Ok, I mistakenly thought that due to this commit the container wasn't supporting http01
ACME challenge anymore but only dns01
.
I tend to agree with you on the location_configuration
stuff, it is messy and prone to unidentified race conditions, but that was made before any ability to handle ACME challenges was built into upstream nginx.tmpl
(and is still required if we want to support people that use an nginx-proxy
image or nginx.tmpl
predating this change.
Could you tell more about what cases are now correctly handled by the upstream nginx-proxy
and what cases you fixed on your fork (and how) ?
Could you tell more about what cases are now correctly handled by the upstream
nginx-proxy
and what cases you fixed on your fork (and how) ?

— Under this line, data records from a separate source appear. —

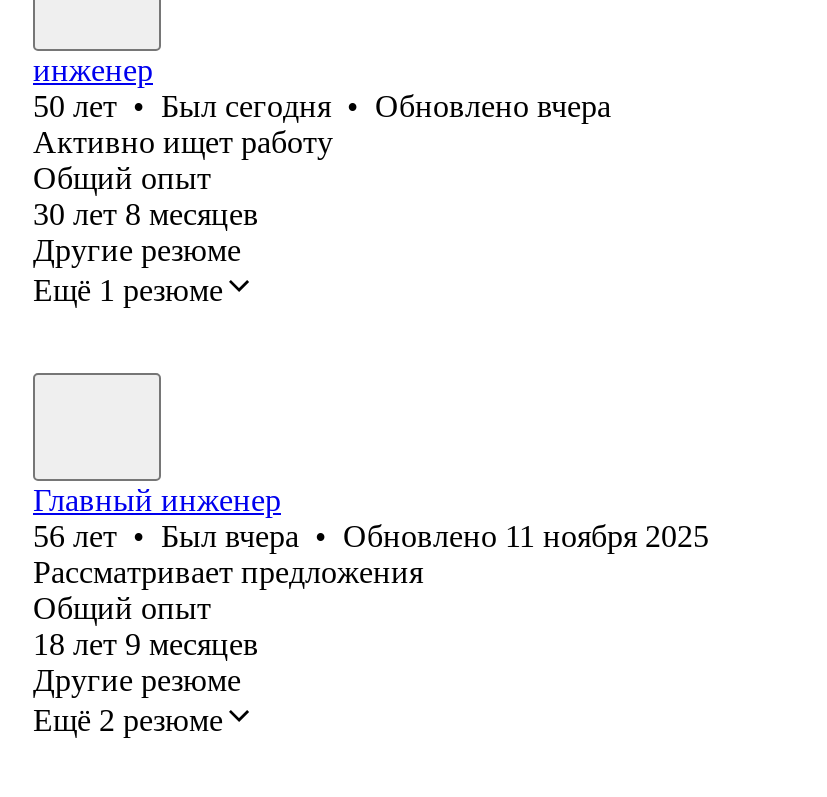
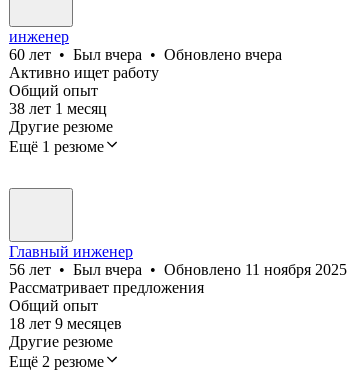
- 50 лет • Был сегодня • Обновлено вчера
+ 60 лет • Был вчера • Обновлено вчера

- 30 лет 8 месяцев
+ 38 лет 1 месяц
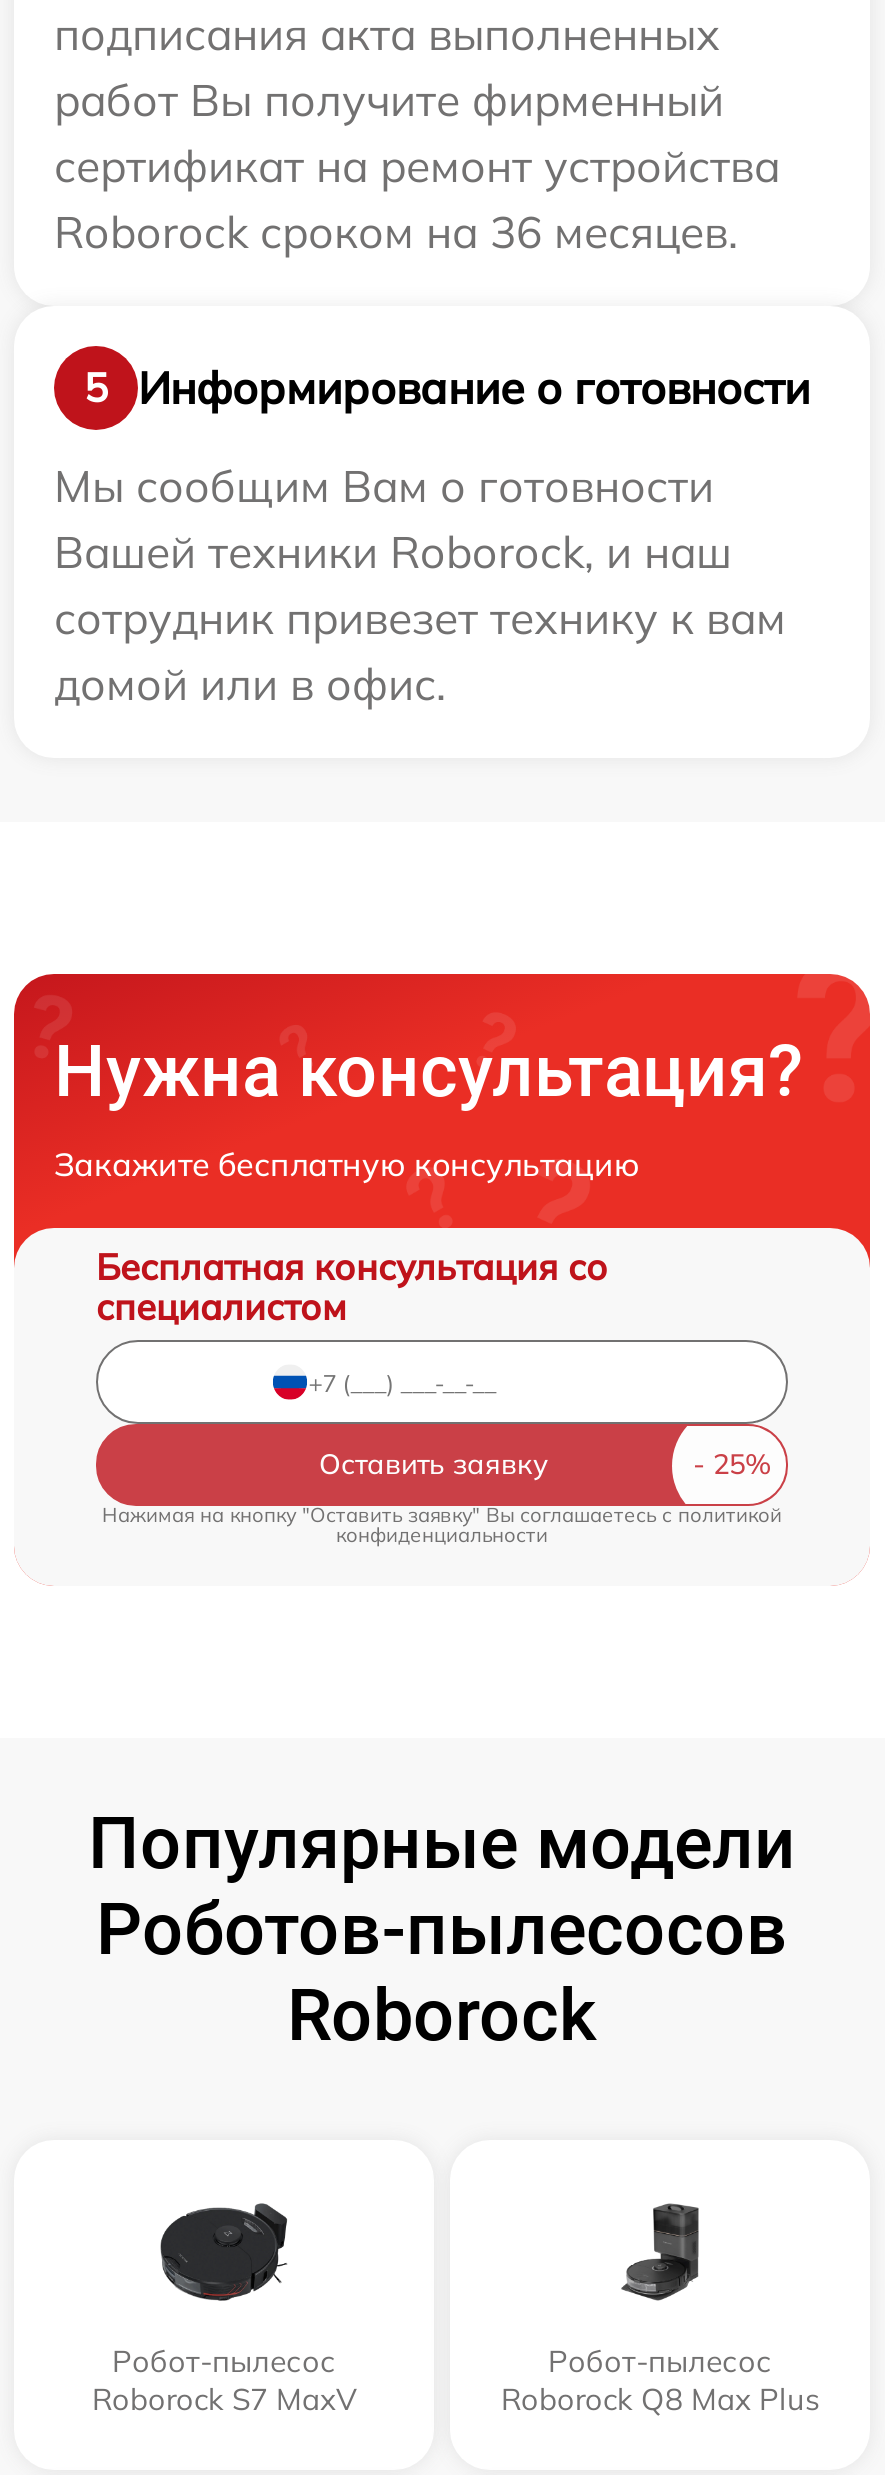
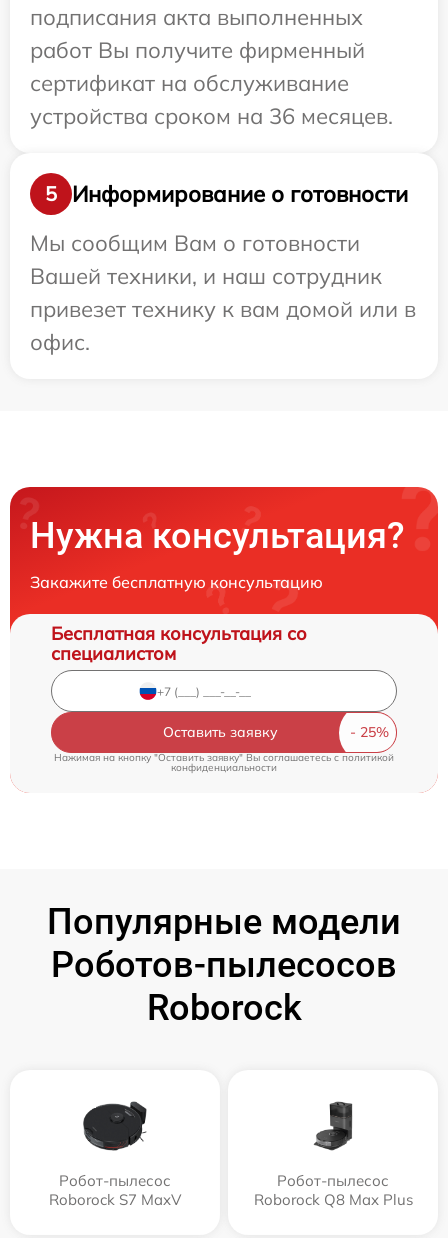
- сертификат на ремонт устройства
- Roborock сроком на 36 месяцев.
+ сертификат на обслуживание
+ устройства сроком на 36 месяцев.

- Вашей техники Roborock, и наш
- сотрудник привезет технику к вам
- домой или в офис.
+ Вашей техники, и наш сотрудник
+ привезет технику к вам домой или в
+ офис.
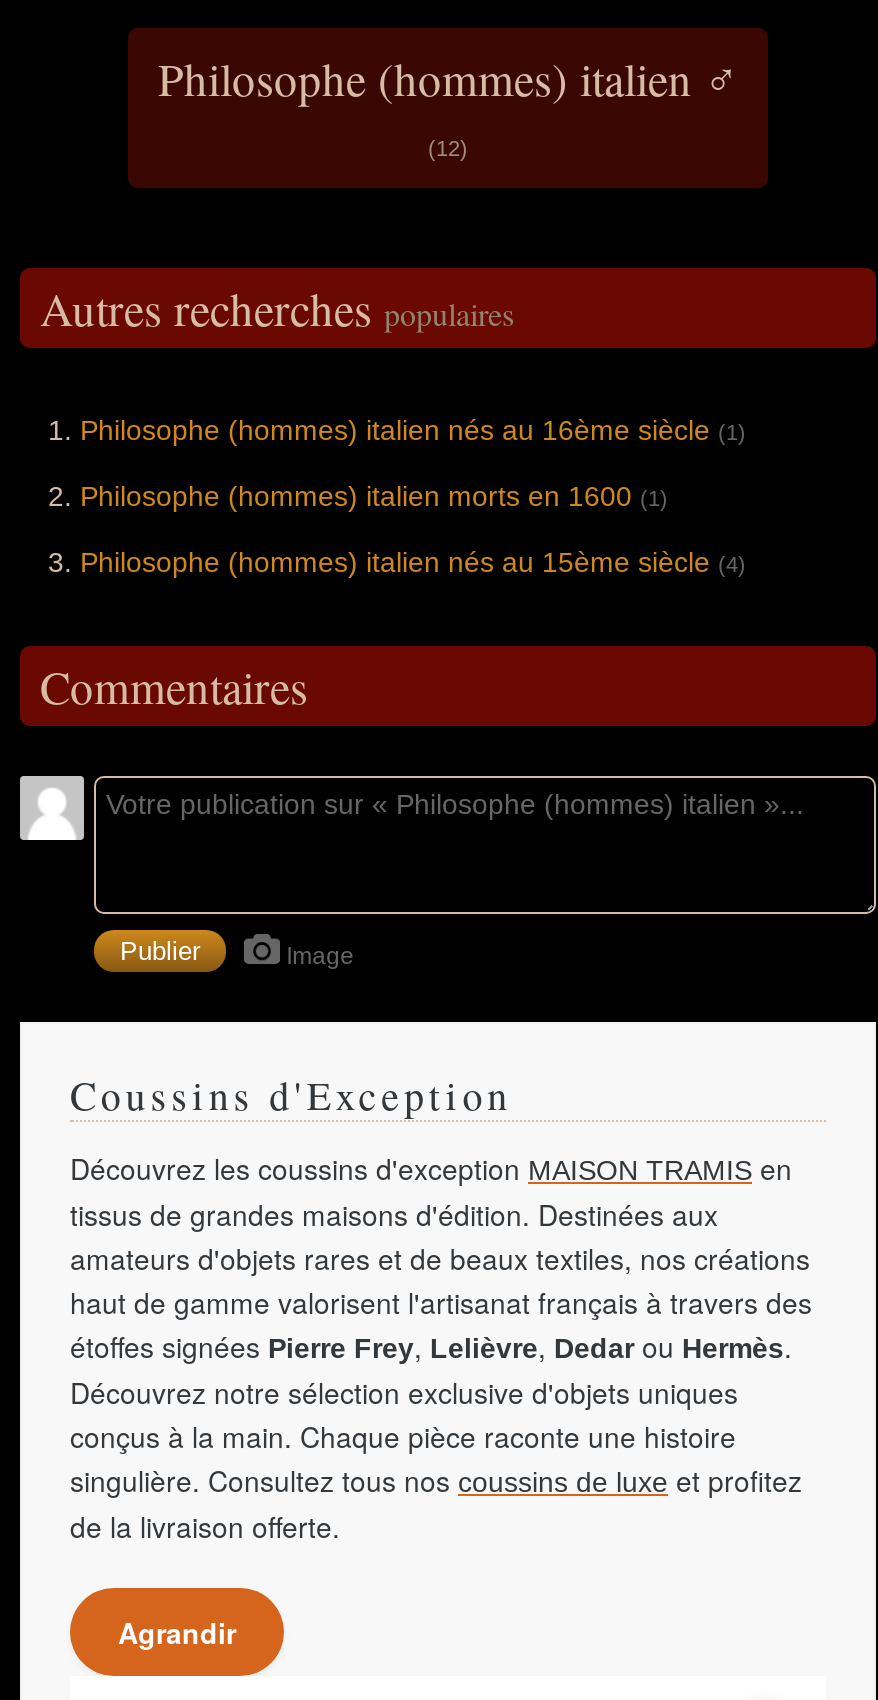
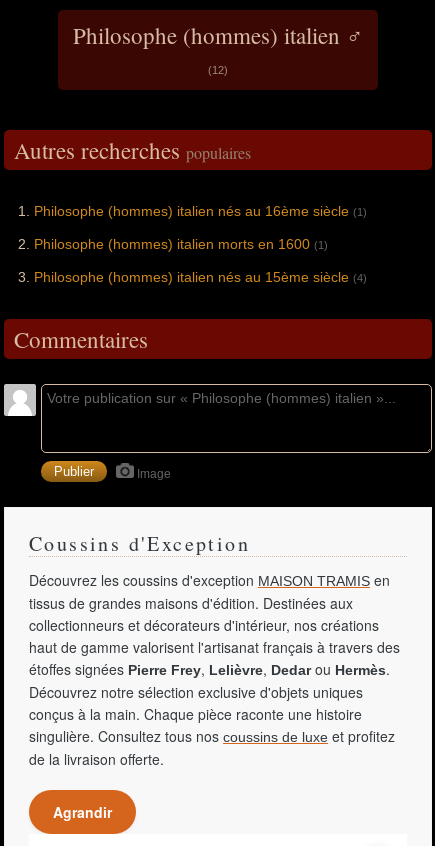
- amateurs d'objets rares et de beaux textiles, nos créations
+ collectionneurs et décorateurs d'intérieur, nos créations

Please see https://github.com/pini-gh/nginx-proxy/tree/acme-challenge.
You may be interested in pini-gh/nginx-proxy@8e173b7 as well.
I've pushed and updated
acme.sh
branch to this repo, thejrcs/letsencrypt-nginx-proxy-companion:acmesh
image is available on DockerHub too.
I've now rebased my acme.sh-pini
branch on your acme.sh
.
Could you tell more about what cases are now correctly handled by the upstream
nginx-proxy
and what cases you fixed on your fork (and how) ?Please see https://github.com/pini-gh/nginx-proxy/tree/acme-challenge.
You may be interested in pini-gh/nginx-proxy@8e173b7 as well.
To be honest the docker-gen
templating language in general is a bit difficult to digest, and generating nginx configuration with it even less so, could you walk me through the logic ? What was causing failed authorisations and how did you solve it ?
Well, the main point is this change in pini-gh/nginx-proxy@b73ffd8:
-{{ $is_https := (and (ne $https_method "nohttps") (ne $cert "") (exists (printf "/etc/nginx/certs/%s.crt" $cert)) (exists (printf "/etc/nginx/certs/%s.key" $cert))) }}
+{{ $is_https := (ne $https_method "nohttps") }}
The template should use HTTPS mode wherever the user explicitly stated he wants HTTPS.
Then the acme-challenge snippet is generated for the cases where the certificate doesn't exist yet as well.
This is what can be induced from the code and comments that follow:
{{ if $is_https }}
+{{/* No cert? But we do want HTTPS! Let's fallback on the nginx default one.
+ And set up acme-challenge so that Let's Encrpyt can do its job */}}
+{{ $cert := coalesce $cert "default" }}
+{{/* Very same reasoning as above */}}
+{{ $cert := when (and (exists (printf "/etc/nginx/certs/%s.crt" $cert)) (exists (printf "/etc/nginx/certs/%s.key" $cert))) $cert "default" }}
This part makes also the server use the default certificate when the dedicated one doesn't exist yet.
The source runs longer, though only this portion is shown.